Flora Croatica Database
- Website type: Biodiversity
- Website: hirc.botanic.hr/fcd
- Current status: Active

= Flora Croatica Database =

Online database of Croatian vascular flora

Flora Croatica Database (FCD) is an online biological database that documents the vascular plant diversity of Croatia, with recent expansions to bryophytes, algae and lichens. Maintained by the Faculty of Science, University of Zagreb, the database originated from botanical database efforts initiated in the early 1990s, and was later developed into an online bilingual system launched in 2004. The database is part of the Nature Protection Information System of Croatia, and serves as a resource for botanical research and biodiversity management. The platform is designed as an interactive, multi-user system that allows distributed data entry and management. As of 2026, its dataset includes more than 5000 species and subspecies in more than 1000 families, reflecting the diversity of Croatian flora. The database has become an internationally recognized source of verified data, with up to one million queries a year and up to 400 users per day.

== Overview ==
The Flora Croatica Database is designed as a comprehensive repository of information on plant species occurring in Croatia. The database is organized into multiple modules covering taxonomic classification and nomenclature, synonymy and authorship of taxa, name origins, geographic distribution (chorology), ecological characteristics, conservation status and threat assessment, alien species status, economic uses of plants, a photo archive, bibliographic references, herbarium records, and common names in multiple languages.
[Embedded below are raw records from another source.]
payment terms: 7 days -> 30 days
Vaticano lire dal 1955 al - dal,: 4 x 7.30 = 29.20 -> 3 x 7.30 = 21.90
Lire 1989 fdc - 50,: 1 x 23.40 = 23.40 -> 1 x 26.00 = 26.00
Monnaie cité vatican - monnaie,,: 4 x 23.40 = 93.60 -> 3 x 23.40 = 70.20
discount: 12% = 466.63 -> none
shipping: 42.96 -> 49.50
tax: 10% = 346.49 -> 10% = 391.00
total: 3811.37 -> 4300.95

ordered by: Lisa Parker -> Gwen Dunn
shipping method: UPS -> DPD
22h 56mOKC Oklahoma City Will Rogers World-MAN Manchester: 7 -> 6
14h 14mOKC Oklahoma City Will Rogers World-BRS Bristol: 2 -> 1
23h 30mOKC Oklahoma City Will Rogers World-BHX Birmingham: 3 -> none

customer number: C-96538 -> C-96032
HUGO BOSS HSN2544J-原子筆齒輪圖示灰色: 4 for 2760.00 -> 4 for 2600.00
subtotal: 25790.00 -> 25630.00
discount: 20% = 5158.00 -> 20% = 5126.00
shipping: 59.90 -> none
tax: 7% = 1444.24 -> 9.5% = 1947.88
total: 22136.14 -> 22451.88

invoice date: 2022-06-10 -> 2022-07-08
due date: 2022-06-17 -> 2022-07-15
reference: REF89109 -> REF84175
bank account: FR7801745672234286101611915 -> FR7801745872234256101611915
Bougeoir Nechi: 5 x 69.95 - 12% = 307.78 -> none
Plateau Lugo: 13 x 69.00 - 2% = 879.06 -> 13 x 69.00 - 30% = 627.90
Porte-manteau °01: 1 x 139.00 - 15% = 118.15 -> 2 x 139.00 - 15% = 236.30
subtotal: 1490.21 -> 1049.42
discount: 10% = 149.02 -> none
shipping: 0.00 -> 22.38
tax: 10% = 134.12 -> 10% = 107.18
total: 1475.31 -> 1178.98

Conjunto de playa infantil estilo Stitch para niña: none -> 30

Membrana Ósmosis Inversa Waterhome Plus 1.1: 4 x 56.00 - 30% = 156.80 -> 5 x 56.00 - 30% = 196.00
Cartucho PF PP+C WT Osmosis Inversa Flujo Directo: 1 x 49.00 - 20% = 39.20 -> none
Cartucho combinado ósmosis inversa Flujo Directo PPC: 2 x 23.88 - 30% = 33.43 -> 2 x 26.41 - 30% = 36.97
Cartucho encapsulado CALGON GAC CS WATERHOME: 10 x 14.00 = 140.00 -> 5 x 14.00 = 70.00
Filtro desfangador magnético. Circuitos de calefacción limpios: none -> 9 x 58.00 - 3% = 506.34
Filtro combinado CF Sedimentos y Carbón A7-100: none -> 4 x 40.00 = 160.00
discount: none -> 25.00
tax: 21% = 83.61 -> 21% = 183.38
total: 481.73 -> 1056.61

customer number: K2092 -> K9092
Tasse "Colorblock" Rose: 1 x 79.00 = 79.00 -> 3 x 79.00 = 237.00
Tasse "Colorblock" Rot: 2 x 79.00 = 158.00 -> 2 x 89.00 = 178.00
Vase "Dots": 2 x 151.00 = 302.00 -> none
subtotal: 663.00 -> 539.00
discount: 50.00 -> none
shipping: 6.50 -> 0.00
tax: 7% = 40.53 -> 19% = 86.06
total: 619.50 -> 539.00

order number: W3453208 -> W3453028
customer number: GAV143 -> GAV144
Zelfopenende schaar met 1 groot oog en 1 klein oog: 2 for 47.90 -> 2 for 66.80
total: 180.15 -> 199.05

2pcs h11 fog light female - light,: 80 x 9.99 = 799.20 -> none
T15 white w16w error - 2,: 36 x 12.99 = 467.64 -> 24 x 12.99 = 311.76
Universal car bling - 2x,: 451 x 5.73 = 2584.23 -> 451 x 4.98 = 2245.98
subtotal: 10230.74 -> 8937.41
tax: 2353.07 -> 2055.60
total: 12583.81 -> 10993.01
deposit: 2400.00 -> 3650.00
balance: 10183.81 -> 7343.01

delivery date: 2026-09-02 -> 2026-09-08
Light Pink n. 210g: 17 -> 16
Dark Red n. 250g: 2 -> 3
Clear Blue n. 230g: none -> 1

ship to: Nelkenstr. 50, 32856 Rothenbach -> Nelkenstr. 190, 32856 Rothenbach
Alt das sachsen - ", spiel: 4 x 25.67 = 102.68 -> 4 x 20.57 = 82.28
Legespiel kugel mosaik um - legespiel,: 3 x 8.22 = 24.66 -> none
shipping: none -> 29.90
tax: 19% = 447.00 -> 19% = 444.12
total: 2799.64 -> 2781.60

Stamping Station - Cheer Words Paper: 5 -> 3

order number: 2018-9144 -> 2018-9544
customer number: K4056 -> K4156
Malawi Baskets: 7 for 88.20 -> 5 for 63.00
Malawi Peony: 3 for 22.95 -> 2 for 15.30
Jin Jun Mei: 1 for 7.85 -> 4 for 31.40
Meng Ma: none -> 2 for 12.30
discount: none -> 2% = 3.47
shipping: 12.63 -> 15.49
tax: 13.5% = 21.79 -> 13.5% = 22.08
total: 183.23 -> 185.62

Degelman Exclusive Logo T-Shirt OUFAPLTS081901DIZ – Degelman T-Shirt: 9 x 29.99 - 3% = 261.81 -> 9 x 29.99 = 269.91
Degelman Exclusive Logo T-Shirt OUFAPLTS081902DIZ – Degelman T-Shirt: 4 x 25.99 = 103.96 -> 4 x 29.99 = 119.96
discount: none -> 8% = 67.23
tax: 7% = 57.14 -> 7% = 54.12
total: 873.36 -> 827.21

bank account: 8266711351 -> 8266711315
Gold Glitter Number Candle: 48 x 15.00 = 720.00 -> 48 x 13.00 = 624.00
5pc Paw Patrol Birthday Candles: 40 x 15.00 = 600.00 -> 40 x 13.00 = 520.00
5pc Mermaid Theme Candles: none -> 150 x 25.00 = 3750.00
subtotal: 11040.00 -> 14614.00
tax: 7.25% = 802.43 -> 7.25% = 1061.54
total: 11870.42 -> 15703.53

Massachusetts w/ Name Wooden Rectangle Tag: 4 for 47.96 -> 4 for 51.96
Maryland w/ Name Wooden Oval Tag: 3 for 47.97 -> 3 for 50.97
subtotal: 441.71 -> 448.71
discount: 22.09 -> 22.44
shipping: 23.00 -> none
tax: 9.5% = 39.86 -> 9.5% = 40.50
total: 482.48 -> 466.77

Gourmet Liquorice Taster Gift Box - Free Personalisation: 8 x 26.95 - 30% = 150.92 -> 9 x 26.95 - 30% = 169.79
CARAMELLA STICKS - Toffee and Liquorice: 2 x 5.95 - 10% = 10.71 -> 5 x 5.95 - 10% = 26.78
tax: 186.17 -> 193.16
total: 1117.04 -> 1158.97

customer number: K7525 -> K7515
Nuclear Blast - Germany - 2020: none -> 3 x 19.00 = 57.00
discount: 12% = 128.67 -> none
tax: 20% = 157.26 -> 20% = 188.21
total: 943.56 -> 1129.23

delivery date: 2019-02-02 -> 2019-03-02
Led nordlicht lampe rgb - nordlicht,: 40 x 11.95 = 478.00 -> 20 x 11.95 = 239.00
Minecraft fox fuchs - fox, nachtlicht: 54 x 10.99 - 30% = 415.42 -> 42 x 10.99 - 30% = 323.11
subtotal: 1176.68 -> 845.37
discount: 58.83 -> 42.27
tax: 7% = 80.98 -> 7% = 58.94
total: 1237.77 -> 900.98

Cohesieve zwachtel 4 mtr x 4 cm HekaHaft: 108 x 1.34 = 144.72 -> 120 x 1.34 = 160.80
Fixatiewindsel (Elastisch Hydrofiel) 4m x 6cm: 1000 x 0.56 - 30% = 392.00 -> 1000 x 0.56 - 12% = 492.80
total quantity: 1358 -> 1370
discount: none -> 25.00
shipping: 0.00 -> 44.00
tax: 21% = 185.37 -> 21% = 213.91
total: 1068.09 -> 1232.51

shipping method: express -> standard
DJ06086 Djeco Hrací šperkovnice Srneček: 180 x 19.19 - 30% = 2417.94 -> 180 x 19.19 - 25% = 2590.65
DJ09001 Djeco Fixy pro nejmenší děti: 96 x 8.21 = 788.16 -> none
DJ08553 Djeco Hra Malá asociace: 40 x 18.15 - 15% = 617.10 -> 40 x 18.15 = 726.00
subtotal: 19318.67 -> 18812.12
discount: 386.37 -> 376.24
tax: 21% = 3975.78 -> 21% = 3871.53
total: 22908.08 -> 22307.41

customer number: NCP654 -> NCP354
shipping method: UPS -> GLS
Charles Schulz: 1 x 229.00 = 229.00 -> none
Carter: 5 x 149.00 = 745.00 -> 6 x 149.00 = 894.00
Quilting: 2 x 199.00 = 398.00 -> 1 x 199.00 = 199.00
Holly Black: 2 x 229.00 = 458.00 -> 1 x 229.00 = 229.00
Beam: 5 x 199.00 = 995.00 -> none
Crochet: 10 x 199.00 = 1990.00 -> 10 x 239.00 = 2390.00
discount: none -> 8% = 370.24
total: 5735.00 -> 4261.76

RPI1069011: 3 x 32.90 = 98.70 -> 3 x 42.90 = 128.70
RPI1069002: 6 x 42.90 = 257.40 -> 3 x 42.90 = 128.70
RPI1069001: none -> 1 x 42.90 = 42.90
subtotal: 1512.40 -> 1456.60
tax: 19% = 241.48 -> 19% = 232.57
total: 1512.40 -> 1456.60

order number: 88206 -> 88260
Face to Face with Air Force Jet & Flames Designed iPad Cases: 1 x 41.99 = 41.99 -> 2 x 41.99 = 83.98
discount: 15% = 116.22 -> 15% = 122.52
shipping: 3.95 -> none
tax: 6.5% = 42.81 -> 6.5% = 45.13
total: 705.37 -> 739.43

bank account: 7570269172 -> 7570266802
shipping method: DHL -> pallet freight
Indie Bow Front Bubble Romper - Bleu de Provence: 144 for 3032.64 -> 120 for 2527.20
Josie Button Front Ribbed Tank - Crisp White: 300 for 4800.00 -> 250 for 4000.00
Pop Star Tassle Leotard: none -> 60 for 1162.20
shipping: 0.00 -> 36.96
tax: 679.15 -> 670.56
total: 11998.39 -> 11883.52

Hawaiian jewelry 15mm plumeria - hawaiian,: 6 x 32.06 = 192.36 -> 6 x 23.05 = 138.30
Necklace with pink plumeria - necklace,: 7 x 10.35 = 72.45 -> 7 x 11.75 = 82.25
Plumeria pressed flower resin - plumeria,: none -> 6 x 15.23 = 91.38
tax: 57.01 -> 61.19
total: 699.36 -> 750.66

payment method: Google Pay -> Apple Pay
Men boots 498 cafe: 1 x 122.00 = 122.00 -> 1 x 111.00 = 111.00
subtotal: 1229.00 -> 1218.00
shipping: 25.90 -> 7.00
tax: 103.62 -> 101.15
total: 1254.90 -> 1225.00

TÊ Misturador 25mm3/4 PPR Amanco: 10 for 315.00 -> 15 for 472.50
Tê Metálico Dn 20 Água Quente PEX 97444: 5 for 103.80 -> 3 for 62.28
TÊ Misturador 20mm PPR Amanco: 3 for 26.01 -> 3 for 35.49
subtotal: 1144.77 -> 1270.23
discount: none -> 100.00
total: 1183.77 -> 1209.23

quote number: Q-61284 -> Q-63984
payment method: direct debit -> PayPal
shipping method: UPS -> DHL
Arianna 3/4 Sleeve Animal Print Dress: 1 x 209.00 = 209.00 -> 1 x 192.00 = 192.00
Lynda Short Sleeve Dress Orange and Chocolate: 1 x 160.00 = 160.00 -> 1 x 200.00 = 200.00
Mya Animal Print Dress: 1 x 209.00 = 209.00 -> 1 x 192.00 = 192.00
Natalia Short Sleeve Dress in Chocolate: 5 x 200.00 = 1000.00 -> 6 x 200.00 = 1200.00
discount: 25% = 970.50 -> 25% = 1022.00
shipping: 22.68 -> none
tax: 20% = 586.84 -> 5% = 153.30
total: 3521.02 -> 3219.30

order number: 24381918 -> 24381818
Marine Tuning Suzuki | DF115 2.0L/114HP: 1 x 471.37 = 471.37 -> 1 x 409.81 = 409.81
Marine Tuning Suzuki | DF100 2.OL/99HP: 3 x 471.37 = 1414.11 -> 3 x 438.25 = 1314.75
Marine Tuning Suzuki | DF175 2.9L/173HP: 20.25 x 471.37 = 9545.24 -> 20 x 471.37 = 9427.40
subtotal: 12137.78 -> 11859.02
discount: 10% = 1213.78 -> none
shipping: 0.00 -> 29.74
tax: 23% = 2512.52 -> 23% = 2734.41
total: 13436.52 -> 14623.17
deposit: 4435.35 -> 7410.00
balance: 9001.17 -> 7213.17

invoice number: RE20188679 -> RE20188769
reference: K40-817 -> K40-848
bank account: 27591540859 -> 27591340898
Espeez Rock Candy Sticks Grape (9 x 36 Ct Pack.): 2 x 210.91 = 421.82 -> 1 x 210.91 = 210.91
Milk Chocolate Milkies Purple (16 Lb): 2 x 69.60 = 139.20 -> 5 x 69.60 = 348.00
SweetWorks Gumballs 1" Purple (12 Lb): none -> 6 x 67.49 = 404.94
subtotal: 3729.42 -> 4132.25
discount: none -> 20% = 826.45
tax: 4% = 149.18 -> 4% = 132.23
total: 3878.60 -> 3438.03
The system also incorporates geospatial components, enabling mapping and spatial analysis of plant distributions. It is capable of handling various types of data, including numerical, textual, audio, and video content. Since its initial release, the database has undergone continuous updates and expansions, including revisions of modules related to non-native (allochthonous) and threatened species (Red Book). The system operates independently but is connected to national environmental information infrastructure, allowing data exchange with other biodiversity-related platforms.

The database is curated by professional botanists from various institutions, and it is used by a broad range of users, including individuals, public agencies, museums, educational and research institutions, and private companies, with collaborative agreements supporting shared data contribution and access. Generalized data are publicly available through an online interface and map viewer, while detailed datasets may require registration or authorization from relevant institutions.

As of late 2025, linking and reciprocal data contributions to Flora Croatica Database and the Global Biodiversity Information Facility (GBIF) and Biodiversity Atlas of Croatia (BioAtlas) is in its decisive phase.